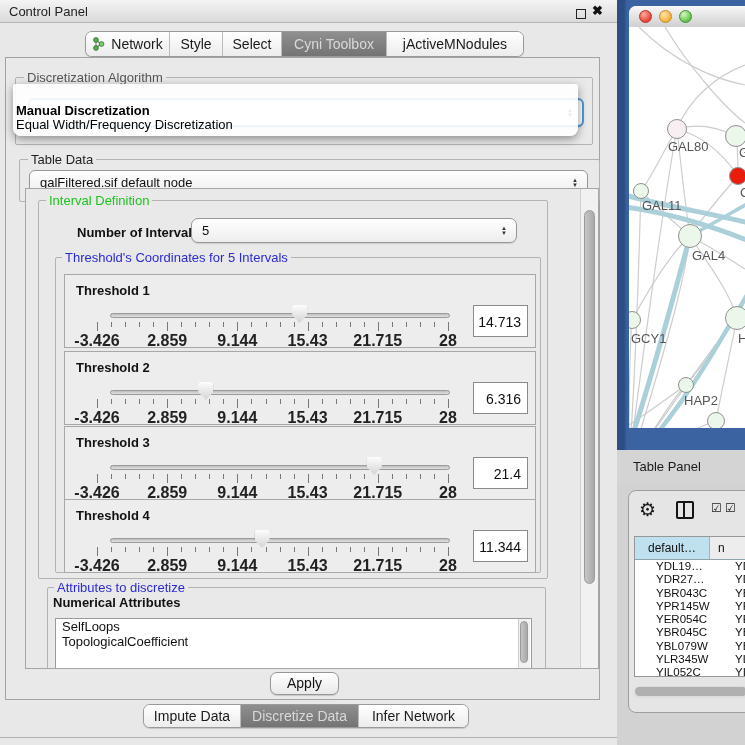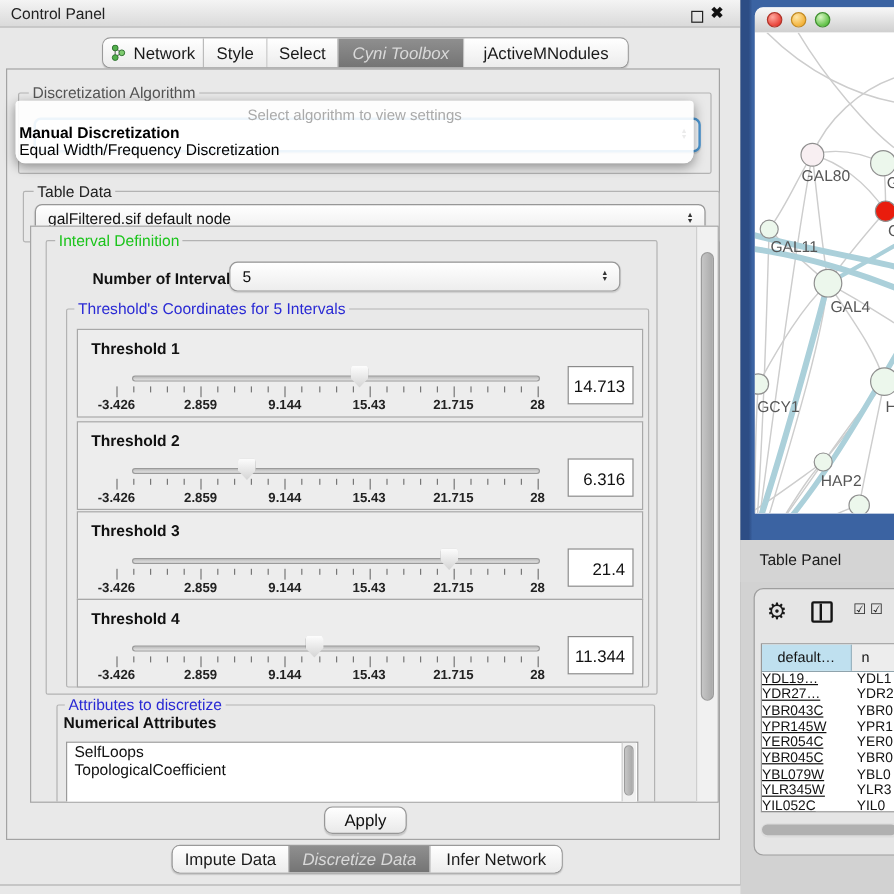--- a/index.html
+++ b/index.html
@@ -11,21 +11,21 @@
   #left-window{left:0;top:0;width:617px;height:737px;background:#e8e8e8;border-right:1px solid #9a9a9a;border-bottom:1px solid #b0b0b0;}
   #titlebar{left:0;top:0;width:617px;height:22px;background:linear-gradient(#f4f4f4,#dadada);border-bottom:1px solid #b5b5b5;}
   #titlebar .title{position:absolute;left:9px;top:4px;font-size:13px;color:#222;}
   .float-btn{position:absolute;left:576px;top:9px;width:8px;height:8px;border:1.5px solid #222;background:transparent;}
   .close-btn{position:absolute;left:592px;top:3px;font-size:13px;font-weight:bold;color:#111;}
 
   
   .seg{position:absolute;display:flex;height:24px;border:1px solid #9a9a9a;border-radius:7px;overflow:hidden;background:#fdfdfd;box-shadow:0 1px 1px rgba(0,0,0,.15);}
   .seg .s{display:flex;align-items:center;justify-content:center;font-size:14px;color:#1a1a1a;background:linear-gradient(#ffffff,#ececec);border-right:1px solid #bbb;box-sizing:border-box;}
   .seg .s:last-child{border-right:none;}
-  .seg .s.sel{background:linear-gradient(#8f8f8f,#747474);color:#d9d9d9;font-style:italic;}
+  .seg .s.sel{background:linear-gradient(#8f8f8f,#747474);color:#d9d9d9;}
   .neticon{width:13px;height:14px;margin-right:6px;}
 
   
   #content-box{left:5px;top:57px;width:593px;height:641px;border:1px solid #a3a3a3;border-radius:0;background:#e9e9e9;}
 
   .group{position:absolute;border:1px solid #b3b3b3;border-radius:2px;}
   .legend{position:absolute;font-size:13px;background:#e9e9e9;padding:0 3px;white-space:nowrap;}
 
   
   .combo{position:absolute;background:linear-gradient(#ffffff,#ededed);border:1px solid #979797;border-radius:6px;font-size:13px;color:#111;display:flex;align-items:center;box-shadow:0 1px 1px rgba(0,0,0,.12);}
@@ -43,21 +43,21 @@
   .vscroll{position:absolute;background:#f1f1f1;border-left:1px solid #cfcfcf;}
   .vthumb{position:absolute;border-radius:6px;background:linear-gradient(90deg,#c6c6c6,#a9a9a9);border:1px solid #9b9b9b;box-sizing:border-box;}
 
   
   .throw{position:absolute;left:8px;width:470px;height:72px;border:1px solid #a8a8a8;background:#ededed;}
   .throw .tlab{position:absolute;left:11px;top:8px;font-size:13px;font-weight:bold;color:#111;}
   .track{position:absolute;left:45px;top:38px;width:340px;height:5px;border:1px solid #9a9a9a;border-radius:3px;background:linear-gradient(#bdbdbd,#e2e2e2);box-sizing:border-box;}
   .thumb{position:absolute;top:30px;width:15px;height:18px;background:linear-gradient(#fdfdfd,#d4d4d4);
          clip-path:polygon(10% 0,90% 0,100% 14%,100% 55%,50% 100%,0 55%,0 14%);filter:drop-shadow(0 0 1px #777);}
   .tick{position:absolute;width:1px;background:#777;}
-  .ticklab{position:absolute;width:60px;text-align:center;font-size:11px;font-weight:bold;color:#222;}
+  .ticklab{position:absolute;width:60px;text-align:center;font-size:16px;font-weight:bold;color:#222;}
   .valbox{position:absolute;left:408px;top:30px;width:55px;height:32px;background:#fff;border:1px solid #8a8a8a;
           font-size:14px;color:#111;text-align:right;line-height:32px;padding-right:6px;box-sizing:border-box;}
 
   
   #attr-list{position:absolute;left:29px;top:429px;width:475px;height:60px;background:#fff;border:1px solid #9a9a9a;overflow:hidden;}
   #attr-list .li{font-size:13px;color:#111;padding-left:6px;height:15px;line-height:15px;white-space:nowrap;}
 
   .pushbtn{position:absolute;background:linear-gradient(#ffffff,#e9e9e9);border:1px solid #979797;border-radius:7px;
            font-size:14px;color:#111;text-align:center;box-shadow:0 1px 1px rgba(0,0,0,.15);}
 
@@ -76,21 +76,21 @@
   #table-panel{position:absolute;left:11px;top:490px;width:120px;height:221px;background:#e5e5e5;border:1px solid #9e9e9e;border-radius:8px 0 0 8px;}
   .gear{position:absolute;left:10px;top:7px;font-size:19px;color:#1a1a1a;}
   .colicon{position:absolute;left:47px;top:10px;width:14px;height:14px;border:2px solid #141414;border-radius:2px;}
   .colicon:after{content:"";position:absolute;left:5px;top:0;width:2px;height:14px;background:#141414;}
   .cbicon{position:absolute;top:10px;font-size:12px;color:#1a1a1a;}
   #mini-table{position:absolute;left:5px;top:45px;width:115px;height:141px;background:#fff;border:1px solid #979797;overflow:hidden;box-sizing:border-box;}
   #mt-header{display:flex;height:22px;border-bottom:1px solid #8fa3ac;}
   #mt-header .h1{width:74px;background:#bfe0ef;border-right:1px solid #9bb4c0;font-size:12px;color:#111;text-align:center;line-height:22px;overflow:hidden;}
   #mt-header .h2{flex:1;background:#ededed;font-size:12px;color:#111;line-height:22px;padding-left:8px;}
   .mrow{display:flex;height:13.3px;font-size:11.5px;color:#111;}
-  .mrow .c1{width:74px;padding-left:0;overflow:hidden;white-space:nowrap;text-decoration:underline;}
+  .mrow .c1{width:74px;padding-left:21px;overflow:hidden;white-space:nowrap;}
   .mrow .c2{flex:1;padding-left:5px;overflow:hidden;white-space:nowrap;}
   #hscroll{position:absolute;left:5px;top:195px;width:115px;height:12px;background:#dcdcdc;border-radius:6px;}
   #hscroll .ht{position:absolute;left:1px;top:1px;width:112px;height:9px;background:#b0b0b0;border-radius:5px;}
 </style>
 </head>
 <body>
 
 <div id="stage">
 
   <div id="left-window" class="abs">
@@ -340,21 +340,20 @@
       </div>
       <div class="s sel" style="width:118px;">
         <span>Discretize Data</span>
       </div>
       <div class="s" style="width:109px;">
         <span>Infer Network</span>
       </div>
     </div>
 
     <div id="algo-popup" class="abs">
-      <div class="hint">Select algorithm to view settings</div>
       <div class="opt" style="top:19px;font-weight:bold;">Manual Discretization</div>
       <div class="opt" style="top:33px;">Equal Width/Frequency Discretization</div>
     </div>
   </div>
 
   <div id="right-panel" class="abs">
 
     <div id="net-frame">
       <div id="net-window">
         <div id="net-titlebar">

■ ■ ■ ■ ■ ■ ■

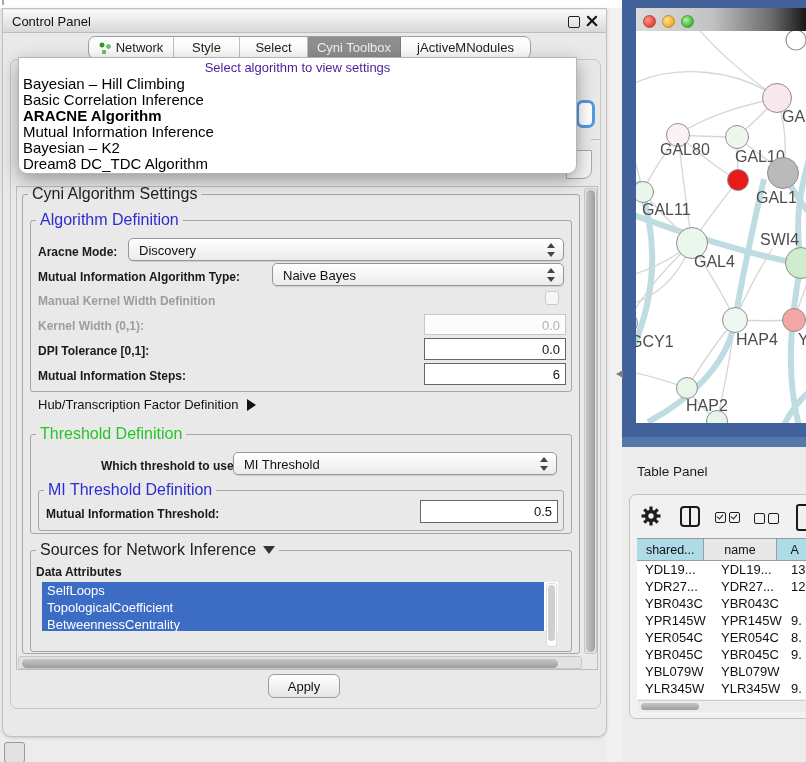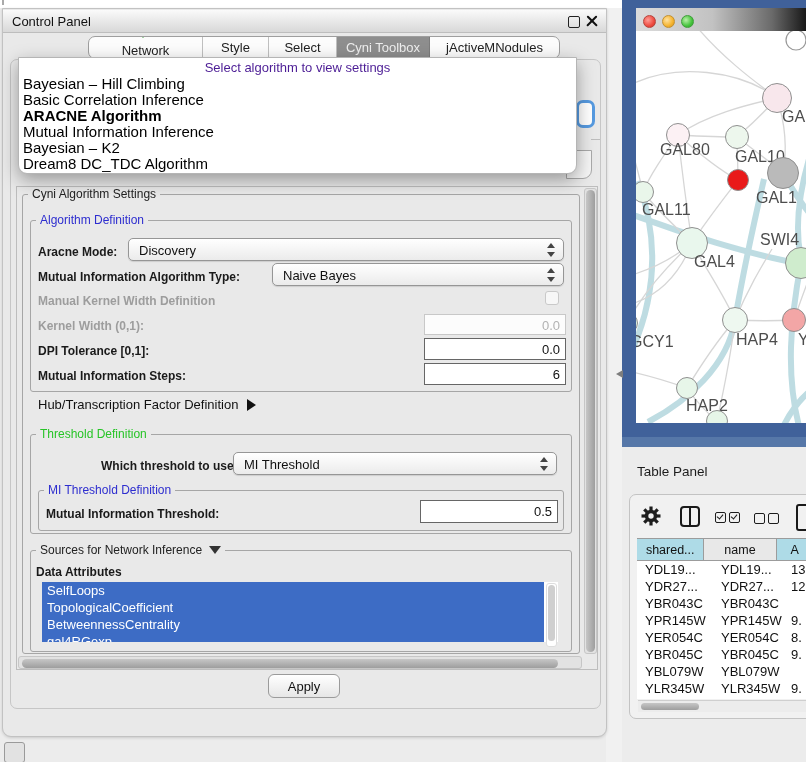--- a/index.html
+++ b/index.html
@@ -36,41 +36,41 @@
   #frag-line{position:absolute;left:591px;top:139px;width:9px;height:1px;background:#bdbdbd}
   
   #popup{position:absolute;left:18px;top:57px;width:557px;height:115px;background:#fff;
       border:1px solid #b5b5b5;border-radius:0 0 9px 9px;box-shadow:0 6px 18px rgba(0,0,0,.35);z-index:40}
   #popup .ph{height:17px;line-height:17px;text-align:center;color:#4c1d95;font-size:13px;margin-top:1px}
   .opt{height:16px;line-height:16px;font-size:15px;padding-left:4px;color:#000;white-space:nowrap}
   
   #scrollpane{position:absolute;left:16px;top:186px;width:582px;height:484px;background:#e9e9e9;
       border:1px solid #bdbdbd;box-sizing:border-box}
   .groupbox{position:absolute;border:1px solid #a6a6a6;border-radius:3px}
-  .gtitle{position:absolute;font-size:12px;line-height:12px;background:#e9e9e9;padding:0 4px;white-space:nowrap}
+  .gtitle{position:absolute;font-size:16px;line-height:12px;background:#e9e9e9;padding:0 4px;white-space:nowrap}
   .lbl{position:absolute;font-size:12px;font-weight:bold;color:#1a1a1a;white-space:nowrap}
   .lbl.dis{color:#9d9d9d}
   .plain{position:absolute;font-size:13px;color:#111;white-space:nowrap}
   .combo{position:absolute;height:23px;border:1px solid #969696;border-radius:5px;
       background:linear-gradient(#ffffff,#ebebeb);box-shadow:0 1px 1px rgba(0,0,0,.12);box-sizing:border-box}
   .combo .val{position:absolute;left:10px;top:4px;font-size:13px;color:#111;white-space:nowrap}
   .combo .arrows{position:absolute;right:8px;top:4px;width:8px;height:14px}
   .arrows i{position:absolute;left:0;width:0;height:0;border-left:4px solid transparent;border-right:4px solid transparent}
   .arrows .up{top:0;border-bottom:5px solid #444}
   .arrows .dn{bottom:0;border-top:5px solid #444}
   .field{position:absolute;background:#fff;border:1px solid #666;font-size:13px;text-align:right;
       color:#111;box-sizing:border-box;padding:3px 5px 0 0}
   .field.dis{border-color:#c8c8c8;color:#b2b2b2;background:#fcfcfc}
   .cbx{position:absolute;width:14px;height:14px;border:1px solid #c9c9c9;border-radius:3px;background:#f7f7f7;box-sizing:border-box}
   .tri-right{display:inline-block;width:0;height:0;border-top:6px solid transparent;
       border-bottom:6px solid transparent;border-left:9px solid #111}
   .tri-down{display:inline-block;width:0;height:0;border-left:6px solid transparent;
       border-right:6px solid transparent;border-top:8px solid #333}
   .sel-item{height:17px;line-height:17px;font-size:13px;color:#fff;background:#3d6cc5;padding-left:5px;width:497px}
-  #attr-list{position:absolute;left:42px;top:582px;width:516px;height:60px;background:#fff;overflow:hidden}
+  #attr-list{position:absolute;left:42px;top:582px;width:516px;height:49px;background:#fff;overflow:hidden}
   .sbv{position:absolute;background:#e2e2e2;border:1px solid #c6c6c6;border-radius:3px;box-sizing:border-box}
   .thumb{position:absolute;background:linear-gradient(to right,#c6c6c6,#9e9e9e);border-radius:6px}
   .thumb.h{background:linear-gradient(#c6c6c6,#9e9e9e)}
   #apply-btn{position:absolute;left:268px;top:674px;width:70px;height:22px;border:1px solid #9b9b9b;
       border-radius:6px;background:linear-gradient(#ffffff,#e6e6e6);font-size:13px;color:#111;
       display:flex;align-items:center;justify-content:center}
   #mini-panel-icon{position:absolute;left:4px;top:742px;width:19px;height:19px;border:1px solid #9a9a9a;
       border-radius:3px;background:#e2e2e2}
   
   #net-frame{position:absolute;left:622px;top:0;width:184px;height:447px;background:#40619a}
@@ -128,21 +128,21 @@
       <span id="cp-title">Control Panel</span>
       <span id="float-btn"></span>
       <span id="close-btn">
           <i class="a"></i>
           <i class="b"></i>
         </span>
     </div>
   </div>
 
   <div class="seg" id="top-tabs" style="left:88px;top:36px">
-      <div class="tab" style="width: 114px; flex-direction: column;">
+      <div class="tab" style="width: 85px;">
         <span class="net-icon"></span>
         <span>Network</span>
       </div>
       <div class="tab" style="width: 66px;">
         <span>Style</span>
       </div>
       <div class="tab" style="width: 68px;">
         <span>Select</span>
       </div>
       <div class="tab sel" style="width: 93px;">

■ ■ ■ ■ ■ ■ ■

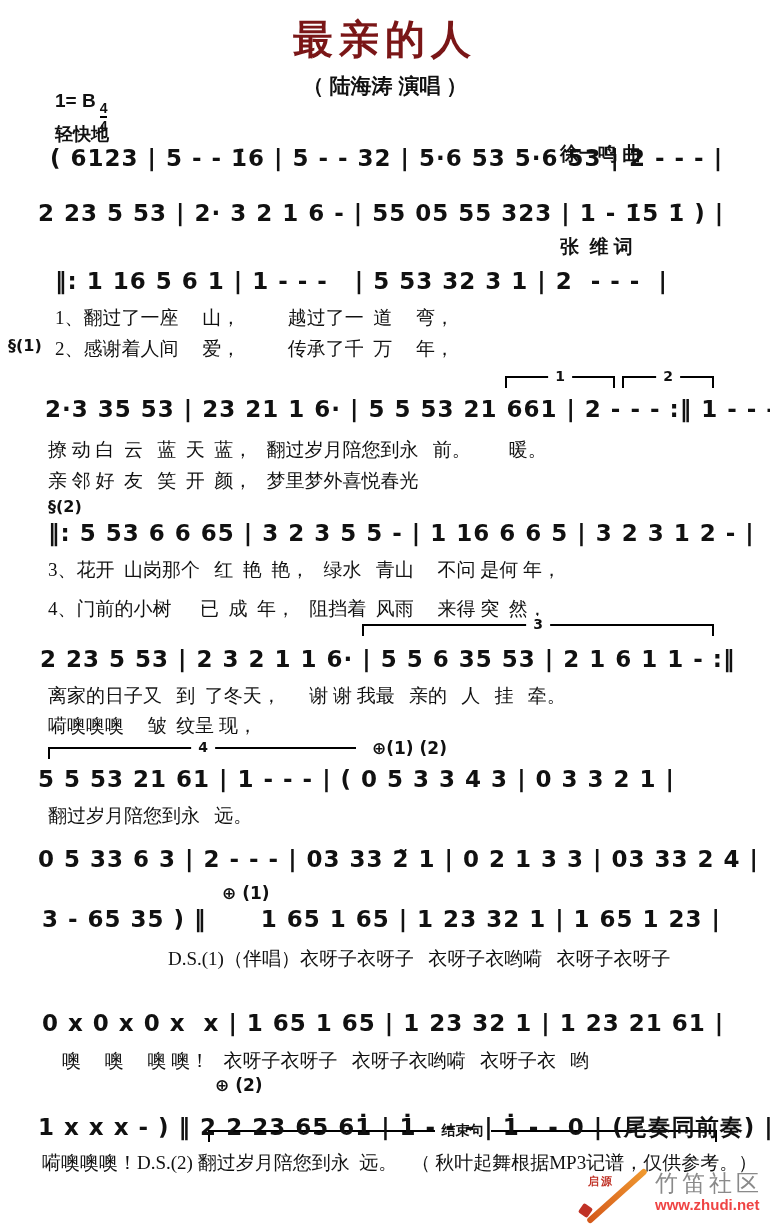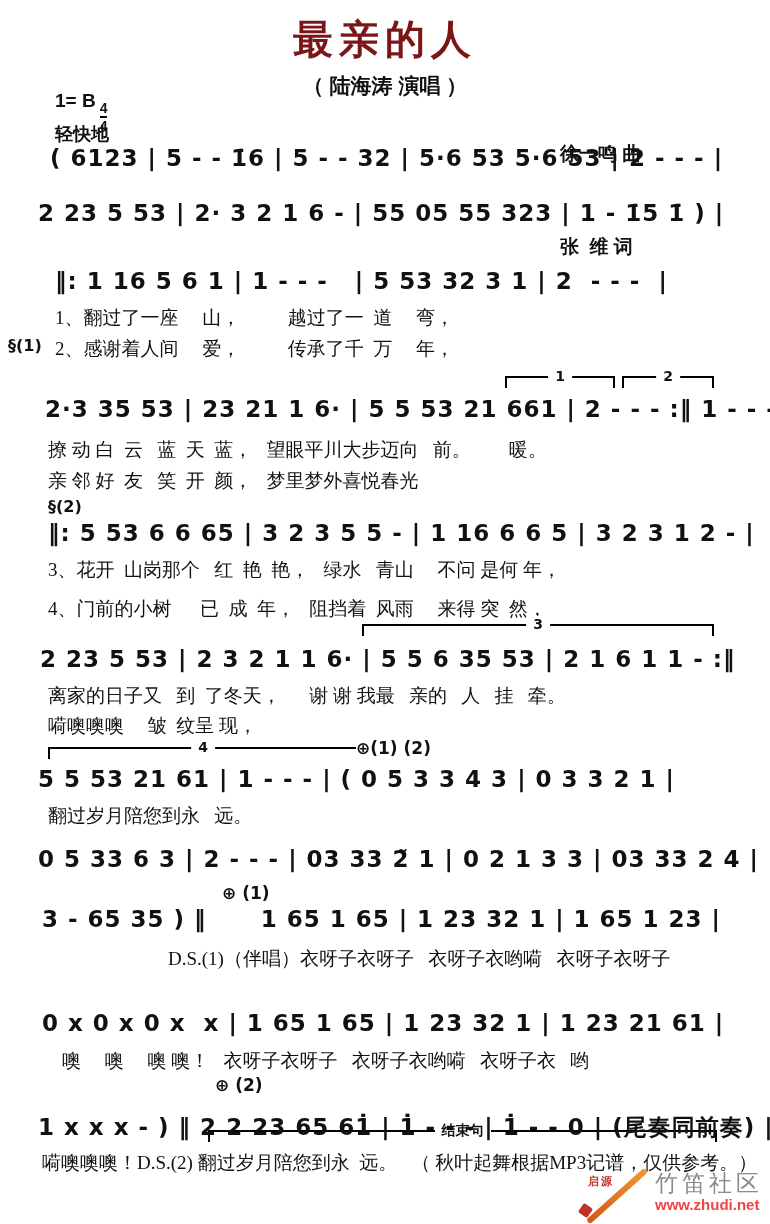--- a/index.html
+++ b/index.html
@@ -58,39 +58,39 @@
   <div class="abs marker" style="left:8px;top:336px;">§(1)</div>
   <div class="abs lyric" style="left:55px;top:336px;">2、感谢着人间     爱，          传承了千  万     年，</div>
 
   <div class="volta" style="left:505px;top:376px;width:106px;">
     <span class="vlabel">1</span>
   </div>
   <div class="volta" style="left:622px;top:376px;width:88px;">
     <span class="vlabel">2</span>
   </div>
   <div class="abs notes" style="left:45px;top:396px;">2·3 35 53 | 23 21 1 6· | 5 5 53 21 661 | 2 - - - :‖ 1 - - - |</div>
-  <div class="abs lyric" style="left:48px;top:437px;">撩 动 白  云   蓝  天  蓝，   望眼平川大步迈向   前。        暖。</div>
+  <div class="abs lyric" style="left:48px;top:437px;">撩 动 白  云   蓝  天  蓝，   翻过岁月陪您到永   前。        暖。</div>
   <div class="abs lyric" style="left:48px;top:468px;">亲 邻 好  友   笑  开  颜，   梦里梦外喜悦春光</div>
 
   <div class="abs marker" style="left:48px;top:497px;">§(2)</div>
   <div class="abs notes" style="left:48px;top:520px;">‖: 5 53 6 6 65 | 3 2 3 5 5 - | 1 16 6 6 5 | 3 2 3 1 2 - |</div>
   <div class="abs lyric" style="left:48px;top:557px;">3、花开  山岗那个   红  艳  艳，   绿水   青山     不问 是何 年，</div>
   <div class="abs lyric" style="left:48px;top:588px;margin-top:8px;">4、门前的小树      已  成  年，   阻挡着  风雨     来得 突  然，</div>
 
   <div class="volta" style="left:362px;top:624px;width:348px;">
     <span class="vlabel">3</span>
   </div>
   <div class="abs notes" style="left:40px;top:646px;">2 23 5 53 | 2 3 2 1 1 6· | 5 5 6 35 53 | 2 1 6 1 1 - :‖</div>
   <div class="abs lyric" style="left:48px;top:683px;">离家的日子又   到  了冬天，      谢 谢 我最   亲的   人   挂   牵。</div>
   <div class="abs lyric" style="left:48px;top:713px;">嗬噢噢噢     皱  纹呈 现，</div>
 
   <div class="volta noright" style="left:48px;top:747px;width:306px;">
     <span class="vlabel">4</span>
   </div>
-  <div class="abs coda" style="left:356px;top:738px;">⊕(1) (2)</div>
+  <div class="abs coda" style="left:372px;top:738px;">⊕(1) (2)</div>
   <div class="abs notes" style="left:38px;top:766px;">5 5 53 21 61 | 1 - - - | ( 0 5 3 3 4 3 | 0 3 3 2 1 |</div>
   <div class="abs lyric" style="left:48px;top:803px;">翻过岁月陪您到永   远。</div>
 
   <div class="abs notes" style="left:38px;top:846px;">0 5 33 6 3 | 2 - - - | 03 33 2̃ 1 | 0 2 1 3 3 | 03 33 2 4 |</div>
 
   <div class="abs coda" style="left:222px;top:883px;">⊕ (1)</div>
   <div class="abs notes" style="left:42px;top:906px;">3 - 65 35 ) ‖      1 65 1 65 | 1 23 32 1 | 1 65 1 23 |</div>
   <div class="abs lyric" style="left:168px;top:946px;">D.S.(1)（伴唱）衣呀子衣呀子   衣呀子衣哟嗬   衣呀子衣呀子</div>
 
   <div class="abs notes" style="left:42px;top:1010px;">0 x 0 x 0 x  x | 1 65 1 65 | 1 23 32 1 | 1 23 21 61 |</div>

■ ■ ■ ■ ■ ■ ■

Exercise requirements ::
You are asked to count the lines of the records above in which the word "throw" occurs, and to give only that number.

Answer box ::
2